===========
-15- Pertemuan part II
===========Hari Minggu kali ini tampak berbeda dengan biasanya. Karena Minggu ini, Hendra akan bertemu dengan Marissa, ibunya.
Mobil yang ditumpanginya bersama Anto dan Mayang memasuki area tempat tinggal Marissa. Kedua orangtuanya memang ikut serta. Tentu saja mereka hadir untuk menyambung tali silaturahmi karena dulu Marissa, Mayang dan Anto pernah jadi satu keluarga.
Hendra dan kedua orangtuanya sudah tiba di rumah Marissa. Mereka bertiga langsung turun dari mobil. Setelah dipastikan mobil sudah aman, Hendra mengajak Mayang dan Anto melangkah menuju teras rumah. Tiba di sana, Hendra langsung mengetuk pintu.
Tak lama pintu terbuka lalu muncul perempuan berhijab toska di ambang pintu. "Kak Hendra? Ayo masuk, Kak. Ibu lagi di dapur."
"Iya, Gita."
Hendra, Mayang dan Anto memasuki rumah itu. Mereka bertiga duduk di sofa ruang tamu. Gita pamit untuk memanggil ibunya.
Tak lama, dari arah dapur muncul perempuan berhijab paruh baya. Perempuan itu, siapa lagi kalau bukan Marissa. Melihat ibunya yang datang, Hendra langsung berdiri, disusul Mayang dan Anto.
Marissa masih terpaku di tempatnya. Bukan karena tidak mau menemui anaknya, tapi karena ada laki-laki yang berdiri di samping anaknya itu. Laki-laki yang mengajarkan tentang arti cinta dan perpisahan. Laki-laki yang dulu tidak mau egois mempertahankannya. Laki-laki yang namanya masih selalu ia sebut di setiap doa.

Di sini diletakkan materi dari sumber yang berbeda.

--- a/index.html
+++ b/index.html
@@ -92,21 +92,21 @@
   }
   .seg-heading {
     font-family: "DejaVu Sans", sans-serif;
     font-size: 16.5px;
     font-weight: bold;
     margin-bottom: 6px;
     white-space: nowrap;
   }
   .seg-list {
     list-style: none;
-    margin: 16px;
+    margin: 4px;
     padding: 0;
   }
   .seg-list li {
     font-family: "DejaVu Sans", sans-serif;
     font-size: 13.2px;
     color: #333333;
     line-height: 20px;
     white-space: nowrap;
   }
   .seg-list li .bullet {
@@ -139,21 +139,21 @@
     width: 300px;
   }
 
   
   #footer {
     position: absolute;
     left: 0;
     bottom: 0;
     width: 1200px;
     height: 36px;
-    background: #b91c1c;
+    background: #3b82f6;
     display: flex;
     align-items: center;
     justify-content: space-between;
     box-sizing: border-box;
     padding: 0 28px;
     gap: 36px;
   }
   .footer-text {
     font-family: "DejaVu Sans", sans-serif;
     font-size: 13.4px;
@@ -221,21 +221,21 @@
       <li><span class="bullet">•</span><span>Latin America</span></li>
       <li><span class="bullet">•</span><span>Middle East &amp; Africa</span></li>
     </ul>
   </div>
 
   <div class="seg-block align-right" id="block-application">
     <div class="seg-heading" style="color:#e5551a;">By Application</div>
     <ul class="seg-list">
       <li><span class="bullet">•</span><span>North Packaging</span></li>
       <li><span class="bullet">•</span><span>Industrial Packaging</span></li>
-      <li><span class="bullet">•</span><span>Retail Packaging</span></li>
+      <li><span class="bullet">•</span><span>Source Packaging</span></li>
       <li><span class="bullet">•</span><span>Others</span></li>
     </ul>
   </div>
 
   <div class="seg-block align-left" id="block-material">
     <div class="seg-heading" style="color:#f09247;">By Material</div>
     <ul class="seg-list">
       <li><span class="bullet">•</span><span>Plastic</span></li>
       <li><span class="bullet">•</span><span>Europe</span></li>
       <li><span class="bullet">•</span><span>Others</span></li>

Hendra akhirnya menghampiri Marissa. Begitu sudah berdiri di hadapan ibunya, Hendra meraih tangan ibunya lalu menciumnya agak lama. Apa yang dilakukan Hendra mengingatkan Marissa dengan Alvi.
"Ibu...."
"Alva...."
Marissa dan Hendra saling berpelukan, menangis bersama. Akhirnya setelah dua puluh dua tahun berpisah, Marissa bisa bertemu dengan anaknya. Marissa kembali merasakan pelukan sama seperti yang Alvi lakukan semasa hidupnya.
Hendra mengurai pelukannya lalu menyeka air mata menggunakan jemarinya. Setelah itu Hendra membimbing Marissa duduk di sofa. Kemudian Hasan datang.

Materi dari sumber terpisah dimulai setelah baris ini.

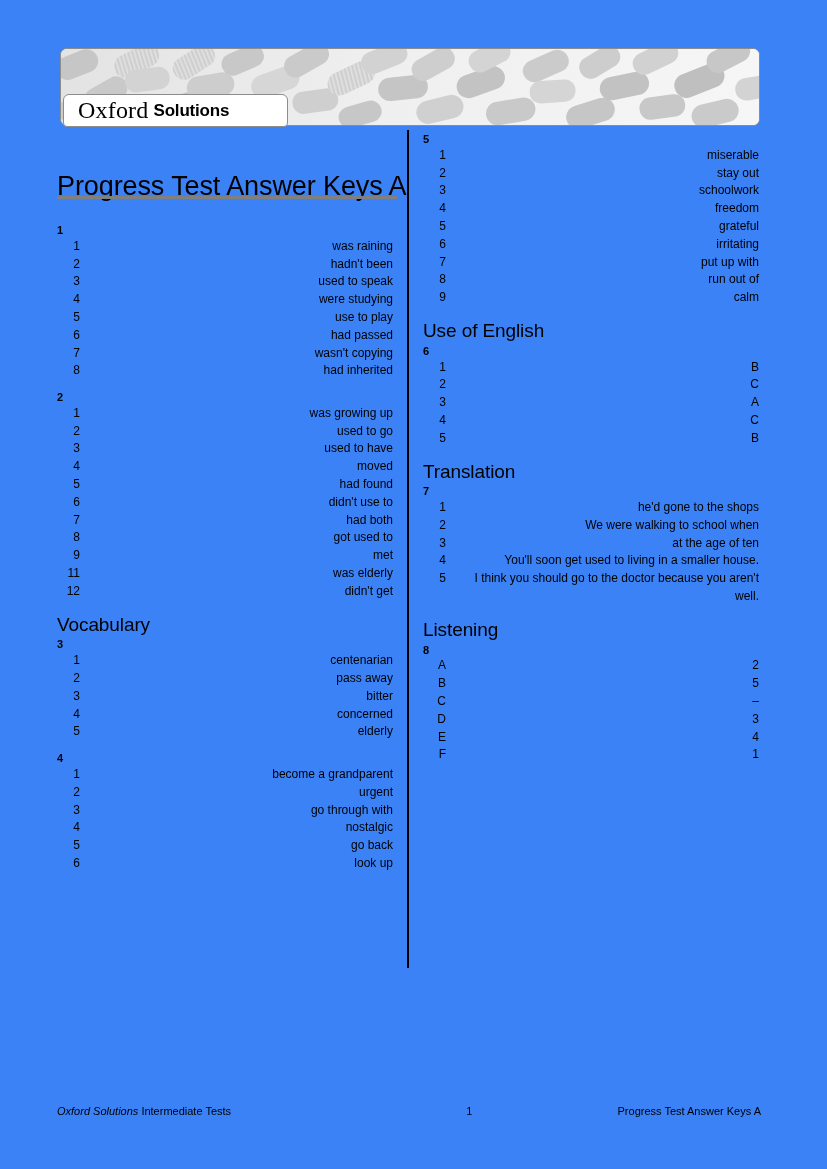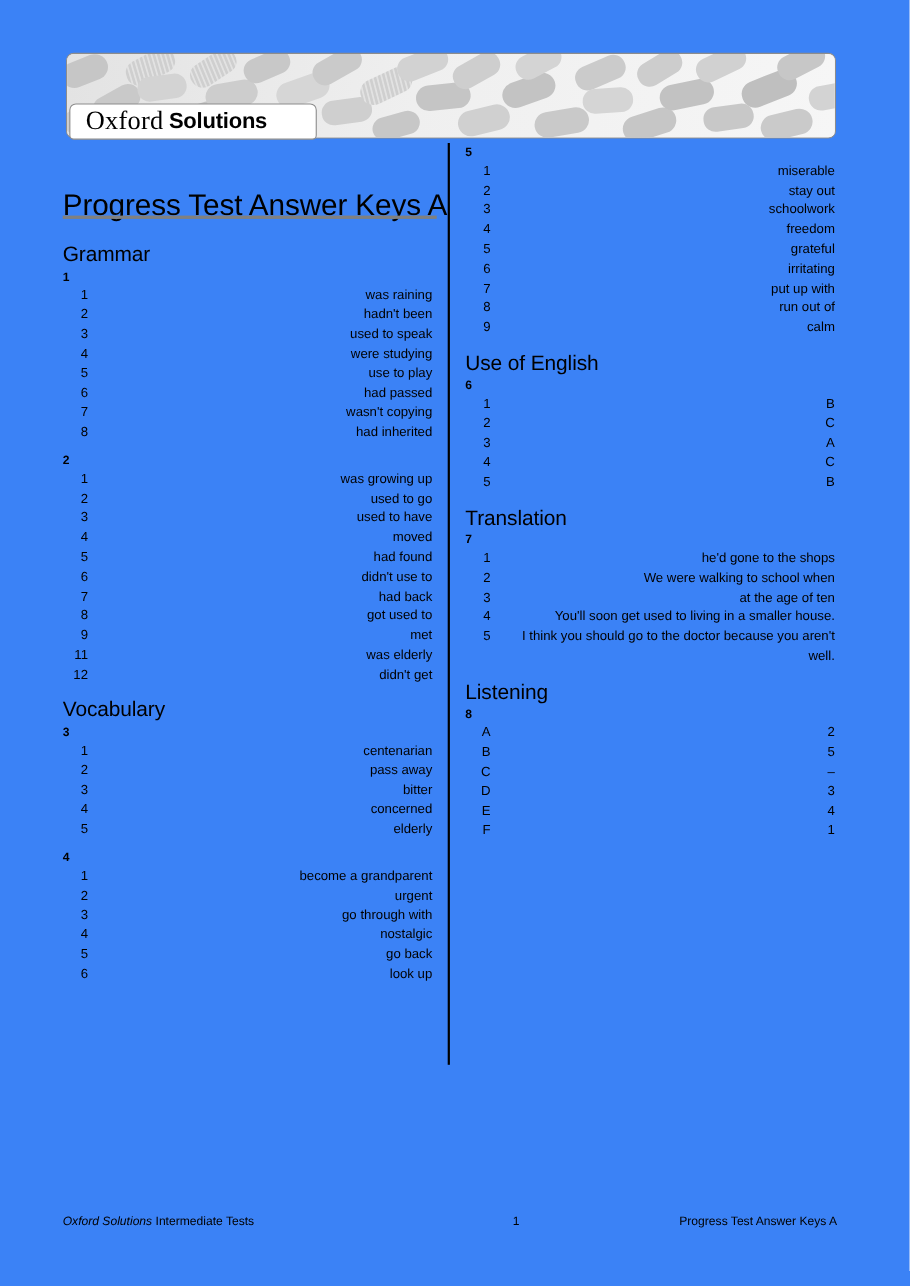--- a/index.html
+++ b/index.html
@@ -50,21 +50,21 @@
     z-index: 3;
   }
   .logo-oxford {
     font-family: "Liberation Serif", serif;
     font-size: 24px;
     letter-spacing: .2px;
     color: #000;
   }
   .logo-solutions {
     font-family: "Liberation Sans", sans-serif;
-    font-size: 20px;
+    font-size: 17px;
     font-weight: bold;
     color: #000;
     margin-left: 5px;
     letter-spacing: -.2px;
   }
 
   
   .page-title {
     position: absolute;
     left: 57px;
@@ -240,21 +240,20 @@
   <h1 class="page-title">Progress Test Answer Keys A</h1>
   <div class="title-rule"></div>
 
   <div class="col-divider"></div>
 
   <div class="col col-left" style="top:207px;">
 
 
     <div class="sp-unit"></div>
 
-    <h3 class="section-heading">Grammar</h3>
     <div class="sp-after-h"></div>
 
     <div class="exercise">
       <div class="ex-num">1</div>
       <ul class="ans-list">
         <li class="ans-row">
             <span class="ans-key">1</span>
             <span class="ans-val">was raining</span>
           </li>
         <li class="ans-row">
@@ -312,21 +311,21 @@
         <li class="ans-row">
             <span class="ans-key">5</span>
             <span class="ans-val">had found</span>
           </li>
         <li class="ans-row">
             <span class="ans-key">6</span>
             <span class="ans-val">didn't use to</span>
           </li>
         <li class="ans-row">
             <span class="ans-key">7</span>
-            <span class="ans-val">had back</span>
+            <span class="ans-val">had both</span>
           </li>
         <li class="ans-row">
             <span class="ans-key">8</span>
             <span class="ans-val">got used to</span>
           </li>
         <li class="ans-row">
             <span class="ans-key">9</span>
             <span class="ans-val">met</span>
           </li>
         <li class="ans-row">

"Maksud kedatangan kami ke sini, kami ingin menyambung tali silaturahmi yang sempat terputus, sekaligus mempertemukan Hendra dengan ibunya." Anto membuka suara. "Maaf, kami sudah biasa memanggilnya Hendra, bukan Alva. Maaf, saya baru membuka identitas dia yang sebenarnya, juga baru tahu kalau Alvi sudah meninggal."
"Mbak Marissa kenapa nggak pernah kasih tahu kalau Alvi sudah nggak ada? Mas Anto berhak tahu kabar ini," tanya Mayang kepada Marissa.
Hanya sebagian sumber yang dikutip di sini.